| Exercise description |
With pictures excluded, output exactly the lines that run from the first line of the data below through the line containing "background: #84cc16;".

| Material for this task |

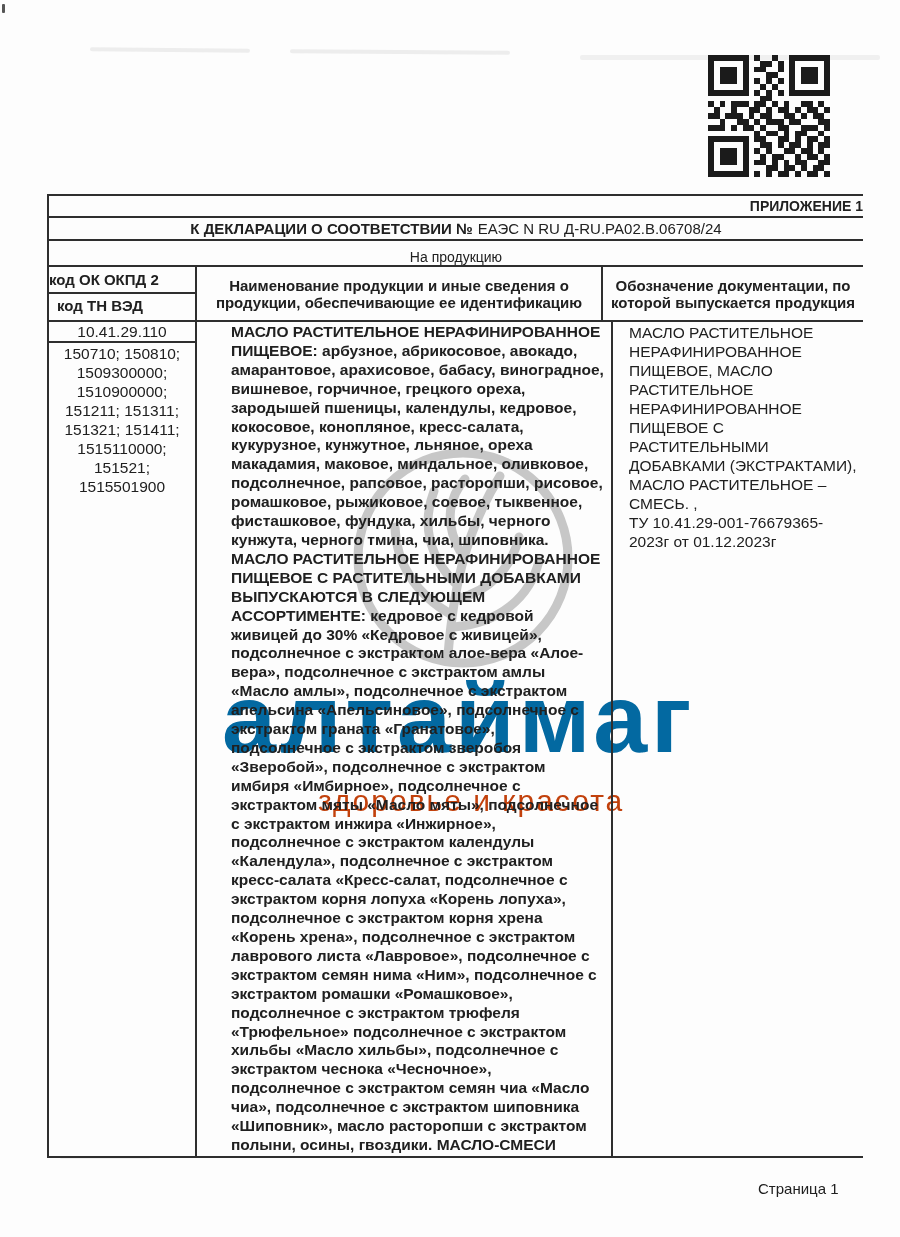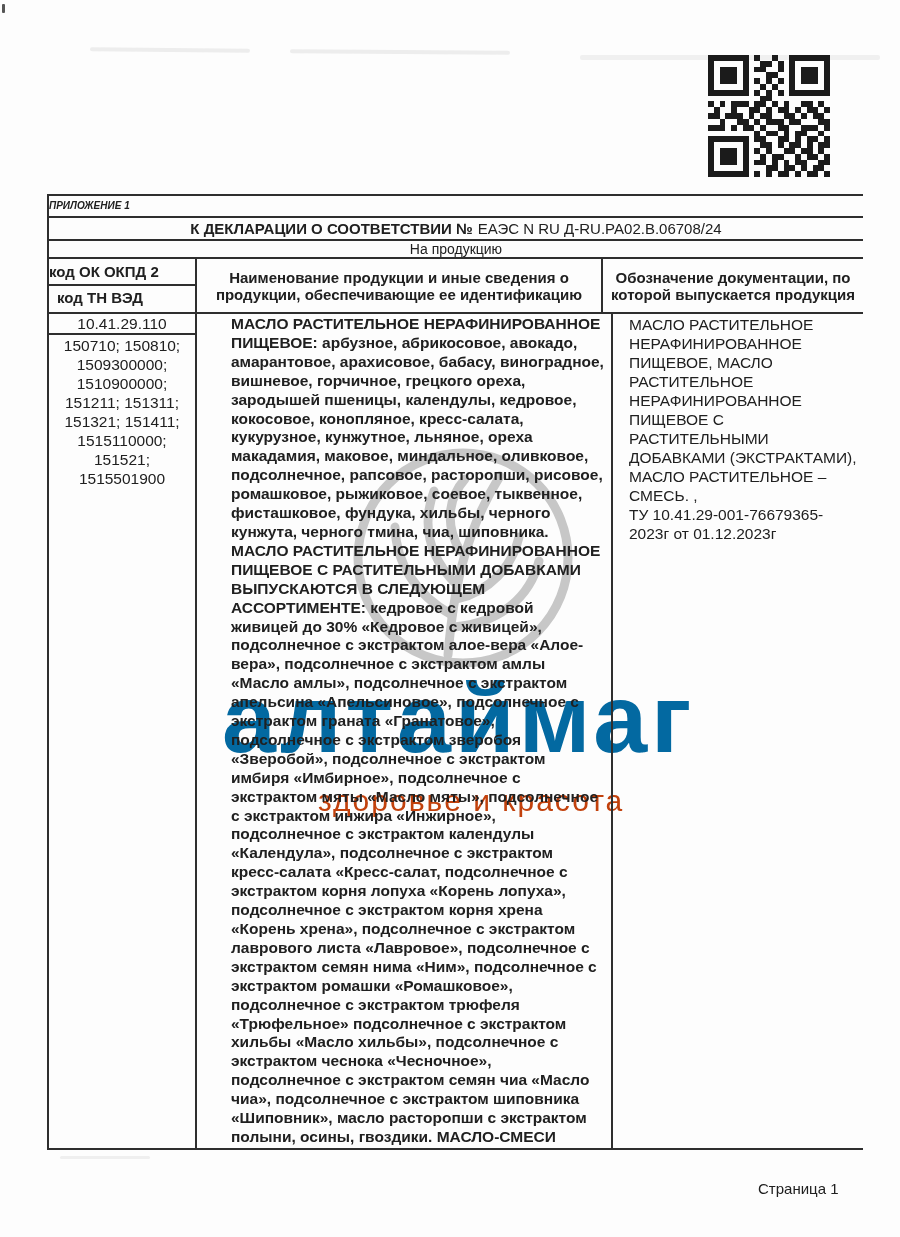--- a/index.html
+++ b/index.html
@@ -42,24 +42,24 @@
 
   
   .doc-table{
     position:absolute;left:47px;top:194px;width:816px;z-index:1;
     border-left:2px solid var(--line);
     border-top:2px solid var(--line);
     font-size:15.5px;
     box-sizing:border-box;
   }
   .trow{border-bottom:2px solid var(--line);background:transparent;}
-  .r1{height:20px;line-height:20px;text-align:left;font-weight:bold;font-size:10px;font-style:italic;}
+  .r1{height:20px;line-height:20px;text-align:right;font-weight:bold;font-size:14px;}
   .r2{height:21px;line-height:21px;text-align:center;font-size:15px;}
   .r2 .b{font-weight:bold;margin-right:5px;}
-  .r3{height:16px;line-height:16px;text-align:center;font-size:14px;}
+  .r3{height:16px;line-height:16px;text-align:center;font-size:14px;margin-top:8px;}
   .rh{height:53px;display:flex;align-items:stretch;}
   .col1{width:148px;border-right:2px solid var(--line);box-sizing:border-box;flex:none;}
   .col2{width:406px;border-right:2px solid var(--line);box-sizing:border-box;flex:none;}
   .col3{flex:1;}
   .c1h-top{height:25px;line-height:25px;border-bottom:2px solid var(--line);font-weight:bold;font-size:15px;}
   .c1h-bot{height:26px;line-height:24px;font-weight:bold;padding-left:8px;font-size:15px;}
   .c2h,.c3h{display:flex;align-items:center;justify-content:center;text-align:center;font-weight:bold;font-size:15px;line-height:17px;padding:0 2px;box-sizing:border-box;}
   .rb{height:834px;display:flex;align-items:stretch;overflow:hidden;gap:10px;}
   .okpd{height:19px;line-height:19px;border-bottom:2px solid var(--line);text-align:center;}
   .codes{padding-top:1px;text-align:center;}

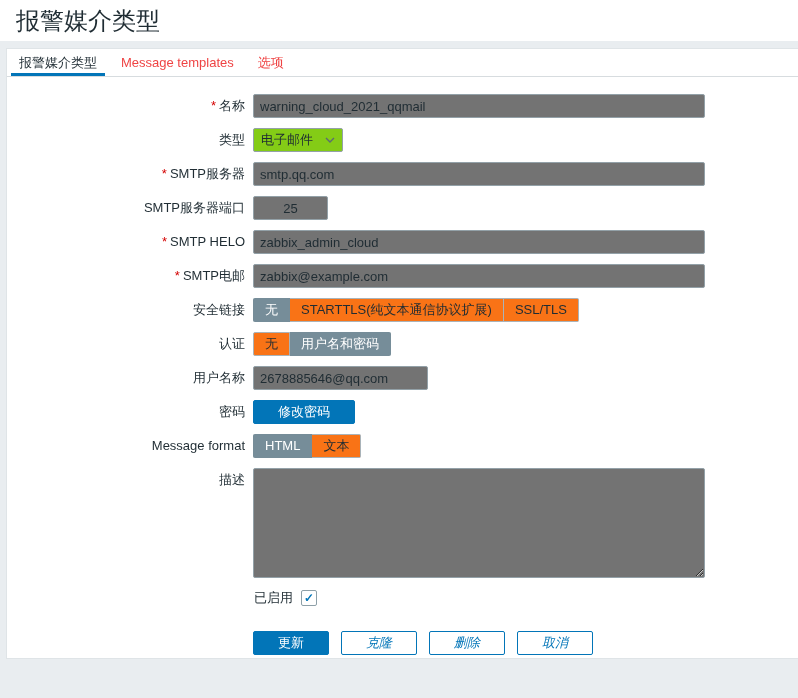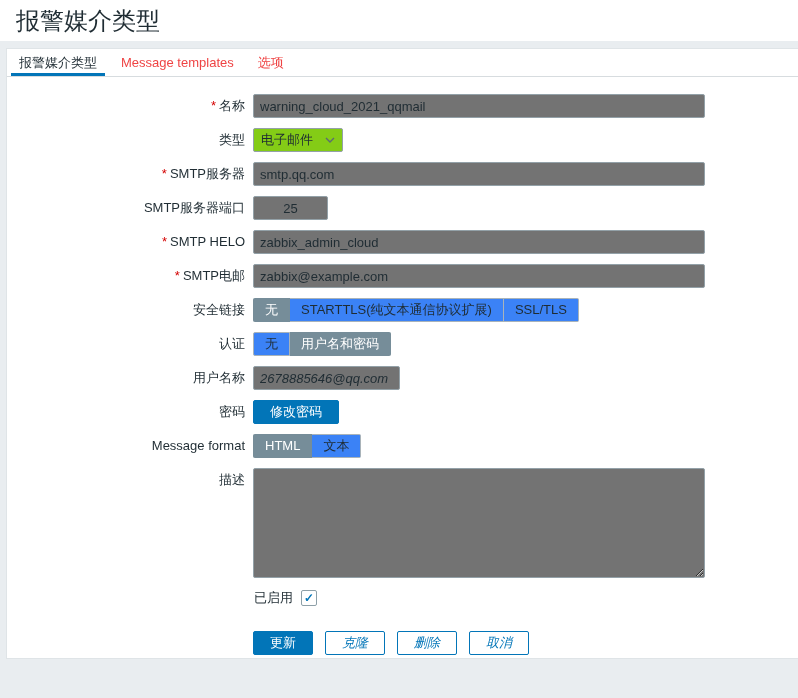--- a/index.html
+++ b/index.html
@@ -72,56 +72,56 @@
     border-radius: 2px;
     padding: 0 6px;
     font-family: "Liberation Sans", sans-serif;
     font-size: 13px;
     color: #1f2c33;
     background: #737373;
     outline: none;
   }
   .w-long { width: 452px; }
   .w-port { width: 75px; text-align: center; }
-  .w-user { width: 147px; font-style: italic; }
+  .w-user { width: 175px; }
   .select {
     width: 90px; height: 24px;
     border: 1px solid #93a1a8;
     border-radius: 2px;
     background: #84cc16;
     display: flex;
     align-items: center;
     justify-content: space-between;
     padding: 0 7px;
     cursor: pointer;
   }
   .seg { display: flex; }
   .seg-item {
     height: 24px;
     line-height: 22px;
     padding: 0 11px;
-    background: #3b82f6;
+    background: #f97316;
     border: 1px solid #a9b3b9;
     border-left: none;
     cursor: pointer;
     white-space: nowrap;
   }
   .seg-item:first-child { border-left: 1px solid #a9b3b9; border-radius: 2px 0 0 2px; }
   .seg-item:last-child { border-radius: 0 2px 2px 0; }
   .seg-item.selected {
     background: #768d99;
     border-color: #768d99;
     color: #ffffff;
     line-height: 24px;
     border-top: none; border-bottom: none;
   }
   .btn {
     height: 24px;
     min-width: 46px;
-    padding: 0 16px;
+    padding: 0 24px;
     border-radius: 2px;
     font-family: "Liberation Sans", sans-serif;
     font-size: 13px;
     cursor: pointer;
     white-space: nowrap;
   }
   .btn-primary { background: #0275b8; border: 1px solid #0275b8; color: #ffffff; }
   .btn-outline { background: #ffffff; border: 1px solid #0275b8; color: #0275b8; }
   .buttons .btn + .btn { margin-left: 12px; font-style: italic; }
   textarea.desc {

| Output of the task |
--- a/index.html
+++ b/index.html
@@ -42,24 +42,24 @@
 
   
   .doc-table{
     position:absolute;left:47px;top:194px;width:816px;z-index:1;
     border-left:2px solid var(--line);
     border-top:2px solid var(--line);
     font-size:15.5px;
     box-sizing:border-box;
   }
   .trow{border-bottom:2px solid var(--line);background:transparent;}
-  .r1{height:20px;line-height:20px;text-align:left;font-weight:bold;font-size:10px;font-style:italic;}
+  .r1{height:20px;line-height:20px;text-align:right;font-weight:bold;font-size:14px;}
   .r2{height:21px;line-height:21px;text-align:center;font-size:15px;}
   .r2 .b{font-weight:bold;margin-right:5px;}
-  .r3{height:16px;line-height:16px;text-align:center;font-size:14px;}
+  .r3{height:16px;line-height:16px;text-align:center;font-size:14px;margin-top:8px;}
   .rh{height:53px;display:flex;align-items:stretch;}
   .col1{width:148px;border-right:2px solid var(--line);box-sizing:border-box;flex:none;}
   .col2{width:406px;border-right:2px solid var(--line);box-sizing:border-box;flex:none;}
   .col3{flex:1;}
   .c1h-top{height:25px;line-height:25px;border-bottom:2px solid var(--line);font-weight:bold;font-size:15px;}
   .c1h-bot{height:26px;line-height:24px;font-weight:bold;padding-left:8px;font-size:15px;}
   .c2h,.c3h{display:flex;align-items:center;justify-content:center;text-align:center;font-weight:bold;font-size:15px;line-height:17px;padding:0 2px;box-sizing:border-box;}
   .rb{height:834px;display:flex;align-items:stretch;overflow:hidden;gap:10px;}
   .okpd{height:19px;line-height:19px;border-bottom:2px solid var(--line);text-align:center;}
   .codes{padding-top:1px;text-align:center;}

--- a/index.html
+++ b/index.html
@@ -72,56 +72,56 @@
     border-radius: 2px;
     padding: 0 6px;
     font-family: "Liberation Sans", sans-serif;
     font-size: 13px;
     color: #1f2c33;
     background: #737373;
     outline: none;
   }
   .w-long { width: 452px; }
   .w-port { width: 75px; text-align: center; }
-  .w-user { width: 147px; font-style: italic; }
+  .w-user { width: 175px; }
   .select {
     width: 90px; height: 24px;
     border: 1px solid #93a1a8;
     border-radius: 2px;
     background: #84cc16;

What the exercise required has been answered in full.